JAKARTA – Indonesian Audit Watch (IAW) a souligné le rapport annuel de PT Ciputra Development Tbk (CTRA) qui a l’air propre et administratif, mais laisse de côté la question de la transparence substantielle concernant le cas juridique présumé qui a entraîné son entité affiliée.
Le secrétaire fondateur de IAW, Iskandar Sitorus, a déclaré que CTRA avait officiellement rempli toutes les obligations en tant qu’entreprise ouverte, depuis les rapports financiers audités, l’éclairciément de la structure de proprieté, jusqu’aux rapports sur la durabilité.
« Du point de vue administratif, le rapport CTRA semble parfait. Toutes les obligations formelles sont remplies. Mais la conformité administrative doit être compenśée par une transparence substantielle », a déclaré Iskandar dans son déclaration, dimanche 1er février.
Selon lui, en vertu de la loi sur les marchés des capitaux et de plusieurs règles de l’Autorité des services financiers (OJK) et de la bourse indonésienne (BEI), CTRA communique routinement les rapports financiers, la proprieté d’actions et d’autres informations importantes. Par conséquent, du point de vue des regulateurs nationaux, il n’y a pas d’infractions formelles.
Cependant, IAW estime que le creux est apparu parce que les normes nationales n’ont pas strictement réglementé l’obligation d’information sur la relation entre les émetteurs et les affaires juridiques impliquant des entités affiliées non enregistrées, tant que la société mère n’a pas été désignée comme suspect.

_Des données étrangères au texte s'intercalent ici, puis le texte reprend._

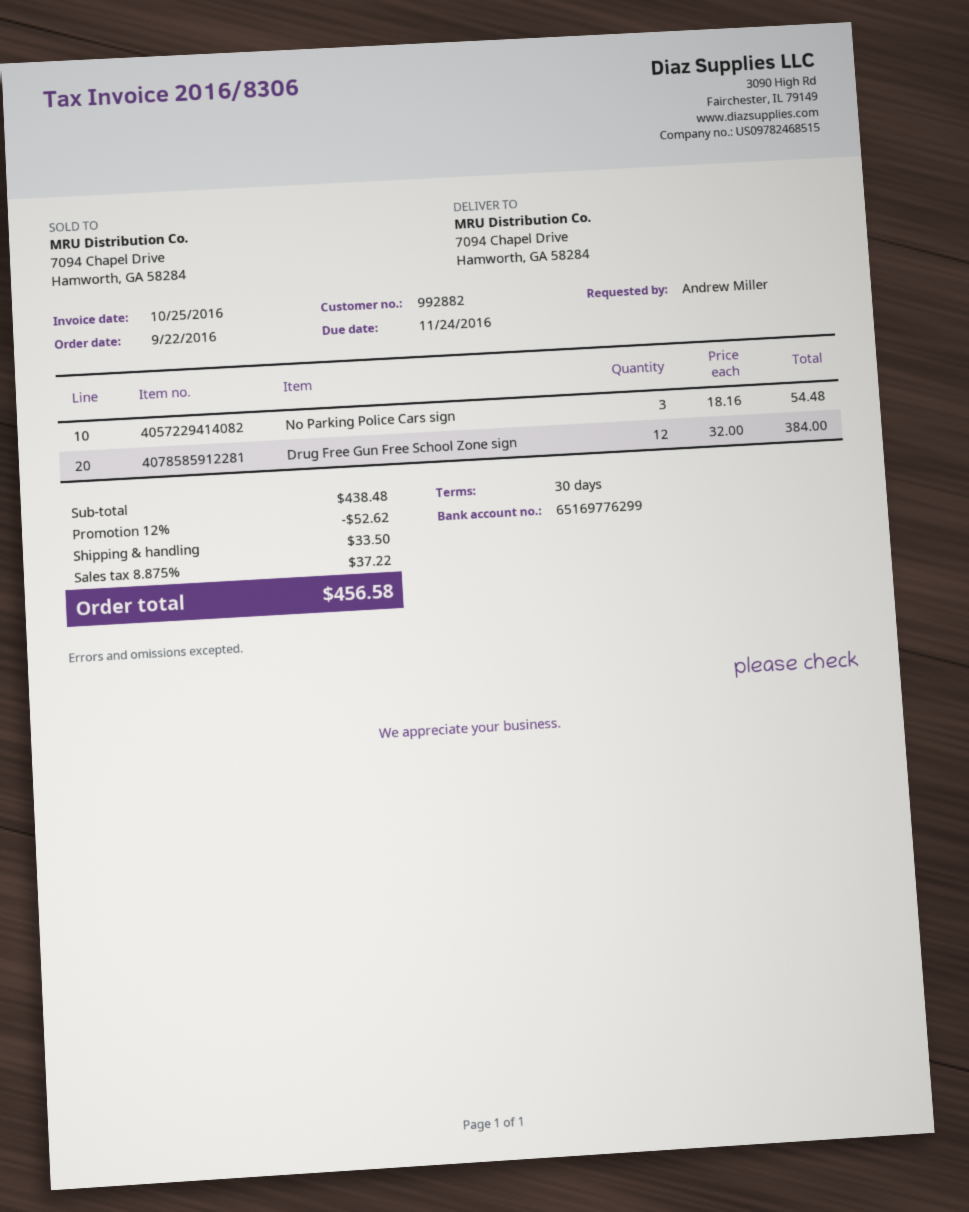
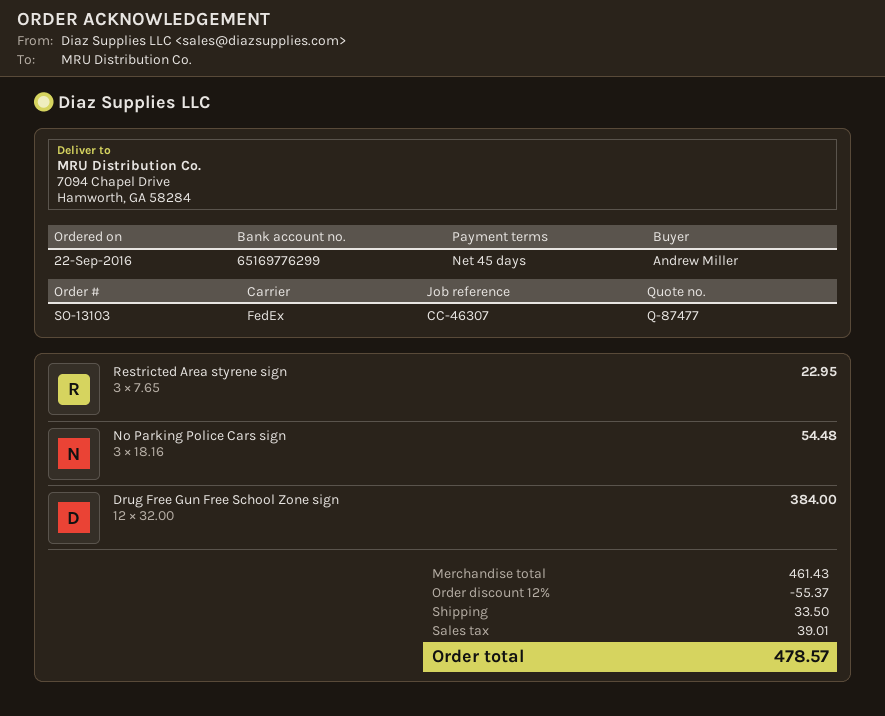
payment terms: 30 days -> 45 days
Restricted Area styrene sign: none -> 3 x 7.65 = 22.95
subtotal: 438.48 -> 461.43
discount: 12% = 52.62 -> 12% = 55.37
tax: 37.22 -> 39.01
total: 456.58 -> 478.57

« C’est là que le problème est. Nos réglementations ne requièrent pas encore une divulgation claire des affiliés impliqués dans des affaires judiciaires, alors que de telles informations peuvent avoir un effet très important sur les décisions des investisseurs », a-t-il dit.

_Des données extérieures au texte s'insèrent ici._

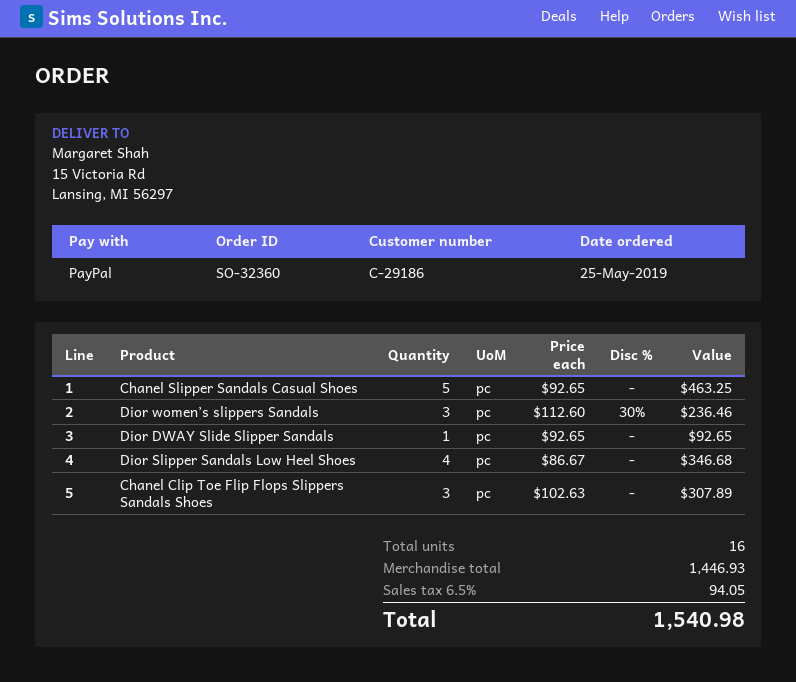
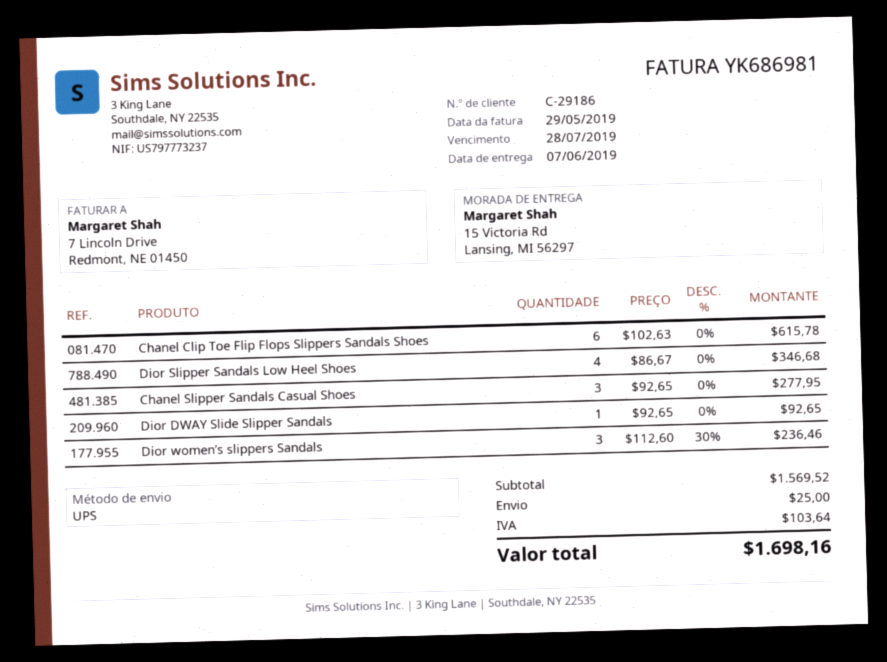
Chanel Slipper Sandals Casual Shoes: 5 x 92.65 = 463.25 -> 3 x 92.65 = 277.95
Chanel Clip Toe Flip Flops Slippers Sandals Shoes: 3 x 102.63 = 307.89 -> 6 x 102.63 = 615.78
subtotal: 1446.93 -> 1569.52
shipping: none -> 25.00
tax: 94.05 -> 103.64
total: 1540.98 -> 1698.16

IAW a revélé que depuis 2025, le procureur de la Haute Cour de Sumatra du Nord enquêtait sur des alleréments de corruption dans le transfert des droits sur des terres de 8 077 hectares appartenant à PT Perkebunan Nusantara (PTPN) à PT Ciputra Land par le biais d’un schema de cooṕeration opérationnelle (KSO). Dans le processus, les investigateurs ont confisqué des documents, examiné des dizaines de prévéneurs, et prélevé un certain nombre de fonctionnaires de l’Agence nationale fonciere (BPN) et du directeur de PT Nusa Dua Propertindo (NDP).
Cependant, IAW estime qu’il n’y a pas eu d’annonce publique de la part de CTRA en tant qu’émetteur concernant la relation de son filiale avec l’affaire auprès des investisseurs publics.
« En fait, le POJK sur la communication d’informations importantes oblige les émetteurs à rendre compte de toute information susceptible d’avoir une influence sur le prix des actions et les décisions d’investissement. La corrélation avec l’enquếe sur les cas judiciaires est clairement inclue dans la cat́gorie de lágérée », a déclaré Iskandar.
IAW a également mentionné un certain nombre de rapports d’inspection (LHP) de l’Agence de l’inspection financière (BPK) qui, au cours des dernières années, ont identifié des failles dans la gouvernance de la coopération entre les entreprises publiques et le secteur privé, en particulier dans la gestion des actifs fonciers.
« L’une des principales conclusions est la faiblesse de la documentation des accords, l’inadéquation avec le plan de travail et le manque de soutien de documents substantiels pour le calcul des obligations de l’État », a-t-il dit.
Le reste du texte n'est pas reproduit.